«Purifícame de mis pecados, y quedaré limpio;
lávame, y quedaré más blanco que la nieve» (Salmos 51:7).
Imponente se levanta erguida ante la vista de los turistas una de la catedrales más sobresalientes del mundo. Su dimensión y su belleza hacen única la construcción que llevó cerca de seiscientos años en quedar concluida. Es la catedral de Colonia, Alemania, en el continente europeo. Durante los bombardeos de la segunda guerra mundial, sufrió diversos daños en su estructura, que más tarde fueron reparados. Sin embargo, sigue en continuo proceso de reparación. Hoy es uno los lugares más visitados por los turistas.

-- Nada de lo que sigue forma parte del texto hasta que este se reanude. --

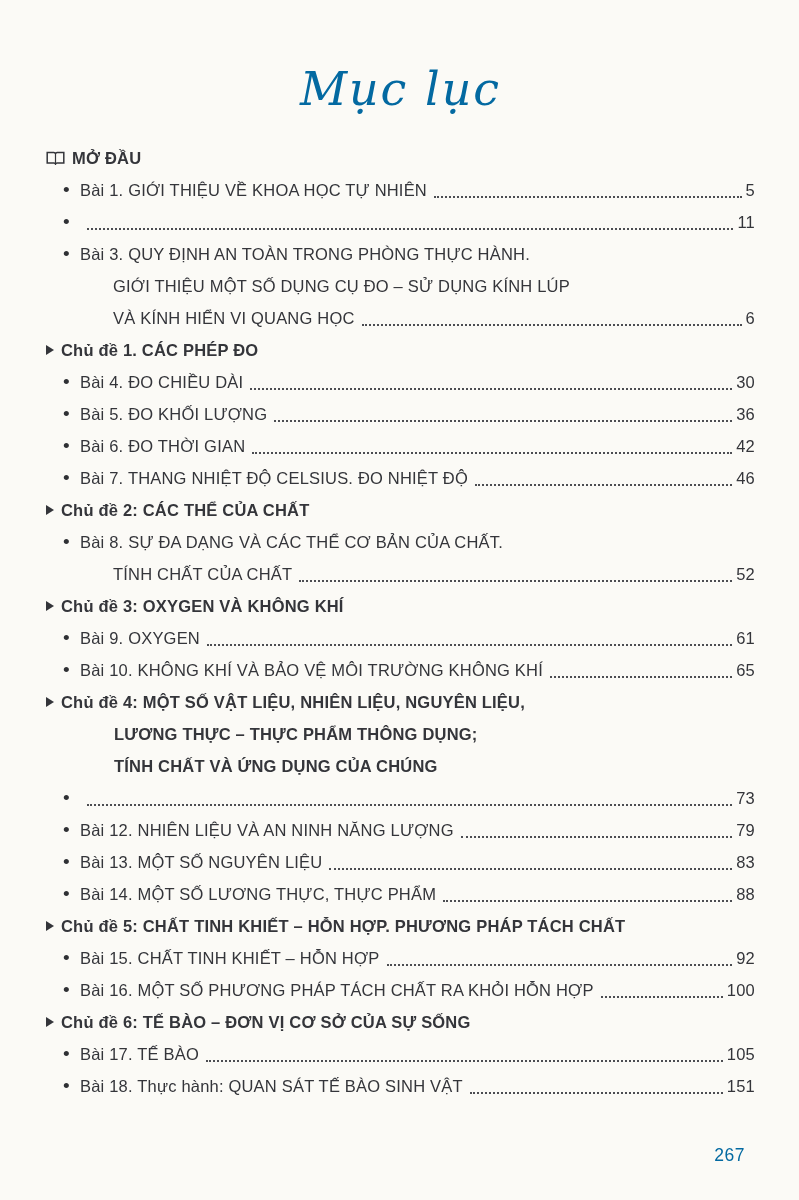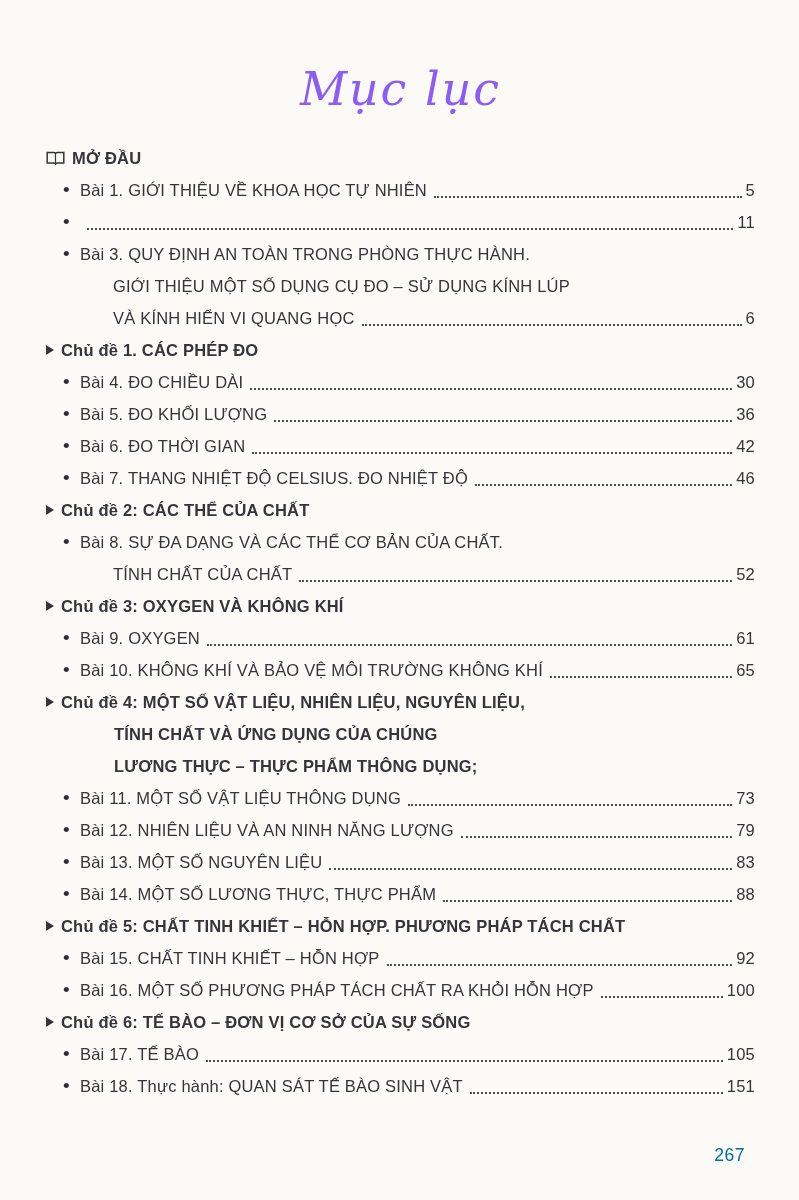--- a/index.html
+++ b/index.html
@@ -19,7 +19,7 @@
     font-style: italic;
     font-size: 46px;
     font-weight: 500;
-    color: #8b5cf6;
+    color: #0369a1;
     letter-spacing: 2px;
     height: 62px;
     line-height: 62px;

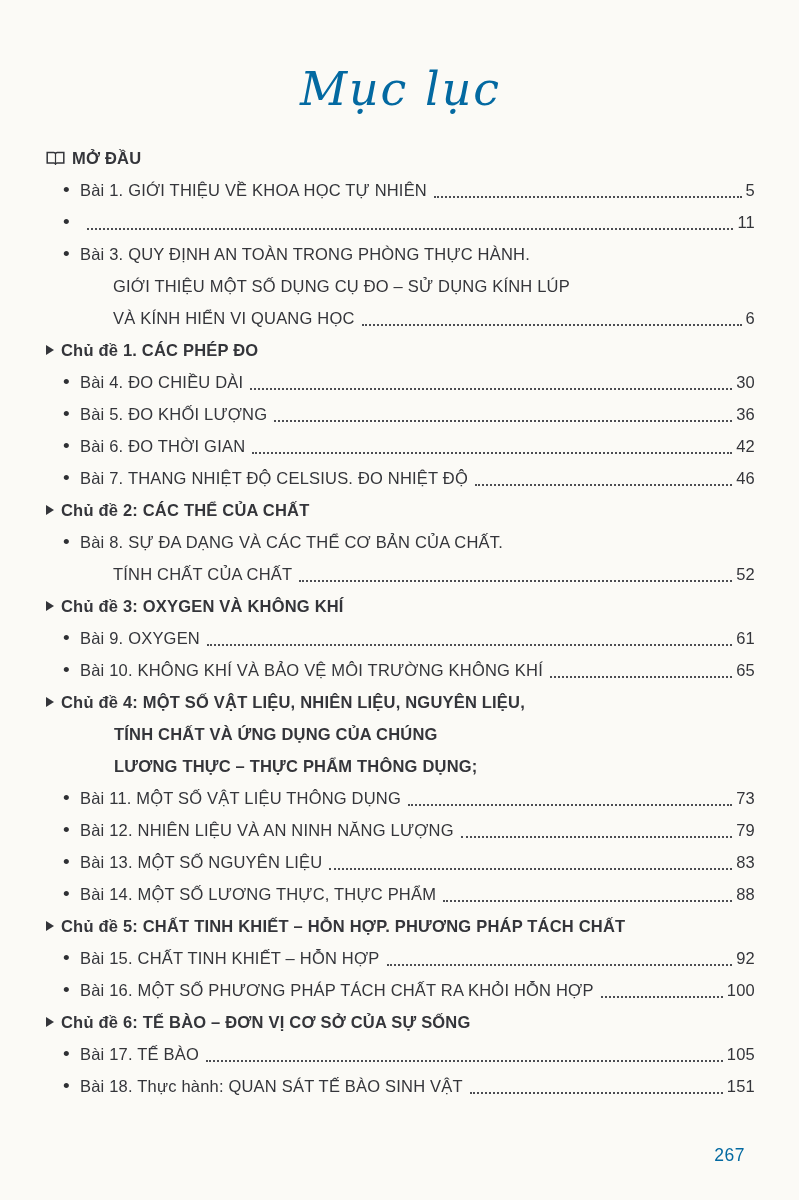--- a/index.html
+++ b/index.html
@@ -190,10 +190,10 @@
           <span class="htext">Chủ đề 4: MỘT SỐ VẬT LIỆU, NHIÊN LIỆU, NGUYÊN LIỆU,</span>
         </div>
         <div class="row header-row header-cont">
+          <span class="htext">LƯƠNG THỰC – THỰC PHẨM THÔNG DỤNG;</span>
+        </div>
+        <div class="row header-row header-cont">
           <span class="htext">TÍNH CHẤT VÀ ỨNG DỤNG CỦA CHÚNG</span>
-        </div>
-        <div class="row header-row header-cont">
-          <span class="htext">LƯƠNG THỰC – THỰC PHẨM THÔNG DỤNG;</span>
         </div>
         <div class="row item-row">
           <span class="bullet">•</span>

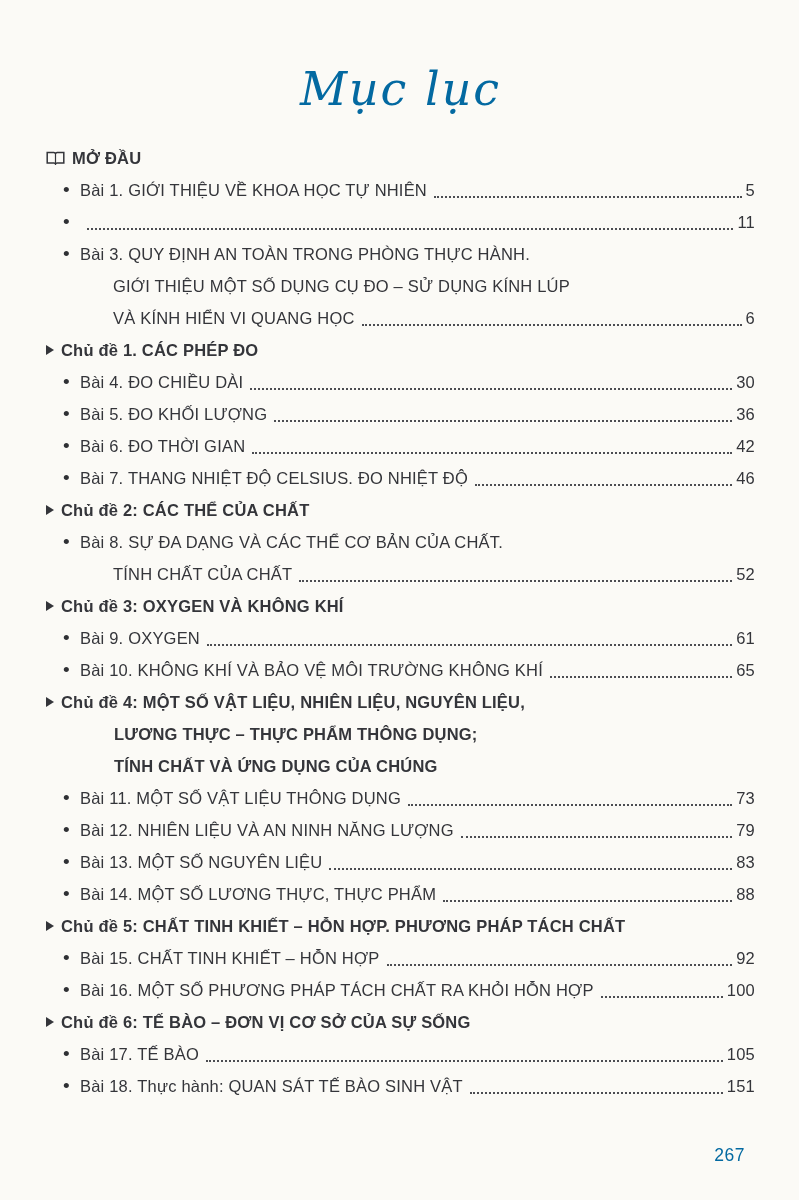--- a/index.html
+++ b/index.html
@@ -197,7 +197,6 @@
         </div>
         <div class="row item-row">
           <span class="bullet">•</span>
-          <span class="itext">Bài 11. MỘT SỐ VẬT LIỆU THÔNG DỤNG</span>
           <span class="dots"></span>
           <span class="pagenum">73</span>
         </div>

A pesar de ser excéntrica y altamente frecuentada, la catedral de Colonia tiene un defecto: luce negra. La contaminación ambiental y las palomas hacen que sus paredes externas se vean sucias. En un principio, no daba esa imagen. Sin embargo, con el paso de los años ha tomado el aspecto de un edificio negro que nadie puede limpiar.
–¿Por qué no se pueden lavar la paredes? – preguntamos al guía.
Su respuesta me dejó pensando en lo maravilloso que es poder lavarme todos los días con la sangre de
Jesús.
–Sus paredes son de granito –explicó– y, si se lavan, se deslavaría también el material; por eso preferimos que se vea negra.
¡No! Nuestra vida no tiene por qué ser como esa catedral, pues nuestro cuerpo es el templo y morada del Espíritu Santo. Por lo tanto, es nuestra responsabilidad mantenerlo limpio. Dios nos diseñó limpios, pero la contaminación en este mundo continuamente tizna nuestras vidas, el pecado deja huellas negras a su paso, las noches de llanto desesperanzado manchan las paredes del alma y la naturaleza del hombre no se puede limpiar por sí sola.
Querida amiga, no salgas esta mañana a tus actividades sin antes haber pedido al Espíritu Santo que te lave y te haga pura. La buena noticia es que somos templos hechos por la mano de Dios y él está dispuesto a limpiarnos de la suciedad del pecado. Toda la mugre del pasado puede ser lavada hoy y perdonado nuestro pecado. ¿Cantamos? «Lávame en la sangre del Señor, límpiame de toda mi maldad; ríndote mi vida; hazla pues, Señor, tuya por la eternidad».
No hay lugar para la suciedad en un templo que todos los días es lavado en la sangre del Cordero.